Alpha Warriors of The Cause - Tamara Rose Blodgett Page 0,55
you during the day. In that, you have a distinct advantage.”
Slade annoyingly mirrors Jeb's gait. “True. But there are half-breed nightlopers who can run interference and scheme. That is how our females were taken,” he says with quiet ferocity.
Jeb and Slade walk a kilometer in silence.
Finally, Jeb disrupts the quiet. “How?”
Slade doesn't ask to what Jeb is referring.
“After the death of my sire, I was too young in Bloodling culture to succeed the crown. So Gunnar was appointed the reigning monarch for that period before I could take the position.”
They come to the edge of the forest, and Jeb feels the heat emanating from the desert. Pools of steam rise like toxic vapor above dune after dune of sand colored like pale-brown sugar.
He steps from the cool border of the woods into the scalding desert. Jeb and Slade wear white T-shirts styled like turbans, soaked in water from a nearby river that feeds the lake they'd used to jump to this sector.
Jeb feels an uncharacteristic pang of homesickness for his world.
Thoughts of Beth shove their way inside his brain.
He shoves back, determined to persevere.
“The night Gunnar was to be ordained, the nightloper's attacked.”
“Beth's mother?” Jeb cocks his head, vaguely horrified because he knows Rachett's version of the story.
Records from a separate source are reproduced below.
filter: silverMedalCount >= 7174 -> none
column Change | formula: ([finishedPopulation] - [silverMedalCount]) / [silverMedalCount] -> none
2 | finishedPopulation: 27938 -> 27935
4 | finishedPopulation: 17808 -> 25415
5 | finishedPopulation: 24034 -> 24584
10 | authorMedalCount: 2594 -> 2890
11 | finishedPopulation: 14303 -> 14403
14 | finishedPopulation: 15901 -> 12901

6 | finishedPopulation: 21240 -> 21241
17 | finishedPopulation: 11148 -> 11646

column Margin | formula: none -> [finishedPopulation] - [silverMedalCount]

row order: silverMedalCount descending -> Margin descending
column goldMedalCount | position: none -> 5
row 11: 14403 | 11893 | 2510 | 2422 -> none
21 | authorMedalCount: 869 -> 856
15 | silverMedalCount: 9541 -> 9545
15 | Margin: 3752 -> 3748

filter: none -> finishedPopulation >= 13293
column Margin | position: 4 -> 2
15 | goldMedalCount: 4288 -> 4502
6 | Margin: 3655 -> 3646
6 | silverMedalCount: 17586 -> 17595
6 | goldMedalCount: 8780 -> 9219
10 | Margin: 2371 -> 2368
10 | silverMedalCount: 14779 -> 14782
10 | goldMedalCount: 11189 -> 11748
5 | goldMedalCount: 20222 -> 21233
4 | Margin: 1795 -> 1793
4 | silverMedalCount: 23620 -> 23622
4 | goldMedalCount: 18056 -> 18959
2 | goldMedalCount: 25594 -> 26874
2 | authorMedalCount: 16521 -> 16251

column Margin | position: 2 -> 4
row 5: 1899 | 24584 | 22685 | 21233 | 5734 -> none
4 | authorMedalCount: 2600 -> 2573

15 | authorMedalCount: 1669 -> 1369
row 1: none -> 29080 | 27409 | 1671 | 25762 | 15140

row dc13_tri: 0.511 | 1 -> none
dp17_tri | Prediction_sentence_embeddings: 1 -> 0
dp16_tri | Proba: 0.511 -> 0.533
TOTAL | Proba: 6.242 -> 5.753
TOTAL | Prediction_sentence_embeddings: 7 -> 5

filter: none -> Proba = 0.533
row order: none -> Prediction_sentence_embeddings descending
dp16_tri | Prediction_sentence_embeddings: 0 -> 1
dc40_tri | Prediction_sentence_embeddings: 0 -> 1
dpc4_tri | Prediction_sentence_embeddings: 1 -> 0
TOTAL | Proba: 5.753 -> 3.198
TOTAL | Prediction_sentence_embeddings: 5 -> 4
Slade nods. “She was caught between the two factions, and they made a show of killing her slowly, in the most inhumane and vicious way a male can hurt a female.”
They're silent for a time, their feet sinking and rising as they climb one repetitious dune at a time.
A harsh exhale escapes Slade. “A great battle was waged. When one of the half-breeds spilled the knowledge of Lucinda…” Slade shakes his head, stopping for a moment. He shades his eyes against the twin suns that burn down on them, overlapping each other like bloody discs. “Gunnar lost his mind, tearing away from his command position to search for her.”
“I know what happened when he found her.”
Slade gives him a sharp look. “You know that Rachett discovered her first.”
Jeb nods.
“In any event, Gunnar jumped with her body, and he was not heard from for over a year. When he finally showed himself, his mind was gone and Dimitri had captured all our females of breeding age in his absence. Our greatest strategist had been brought too low to perform his duties. Dimitri informed us if we imprisoned Gunnar, he would free half our females in twenty cycles.”
Jeb gives a low whistle. Jeb instantly put Dimitri's real objective together: an entire generation without Bloodling births had effectively damned the species to near-extinction.
Slade nods. “It was a clever plan,” he explains with reluctant admiration. “Then Dimitri became consumed with his own greed and struck a deal with Ryan while he was here for a month, receiving punishment for a crime on Ten.”
Slade’s eyebrows slowly rise in question, and Jeb explains. “He hurt Beth. Rachett saw to the punishment.”
“Ah.” Slade tips his head back, the gesture speaking to the punishment's insufficiency. “Then he did not suffer enough,” Slade says in a low voice of anger.
“Agreed.”
“Once Dimitri found a way to upset the balance of the Reflective sector, he was running with a new plan. Releasing Gunnar made sense.”
“Please tell me Gunnar won't hurt Beth.”
Slade slackens his brisk pace, turning to glare at Jeb. “What do you think we are? We are not brutes—like some.”
The unspoken comparison of Reflective to Bloodling is obvious. Unfortunately, because of Ryan's behavior, Jeb can't defend his fellow Reflectives. Many were confused but still good of heart.
But a few had hearts of evil. And that was all it had taken to ruin his world. Jeb vowed to find each and every one responsible. They will suffer then die.
Slade resumes his pace. “What will happen if Beth's timepiece stops ticking, and someone other than you beckons to her?”
Jeb turns to study the other male, hating his intensity and the gall to inquire of things he knows nothing about.
He answers anyway, “I don't know.”
“I know, Merrick,” Slade says as the huge structure where the Reflectives were held for five years rises in the distance, like an ugly mirage of weathered stone.
“She'll choose, Reflective.”
Jeb snorts.
“She'll choose me.”
Jeb uses a clever turn of phrase he learned from Jacky. “Or she'll tell you to go fuck yourself, Slade.”
Jeb brushes past him, a smile on his face. He is not normally optimistic, but he finds himself wanting to whistle a tune, especially when the Bloodling follows him in sullen silence.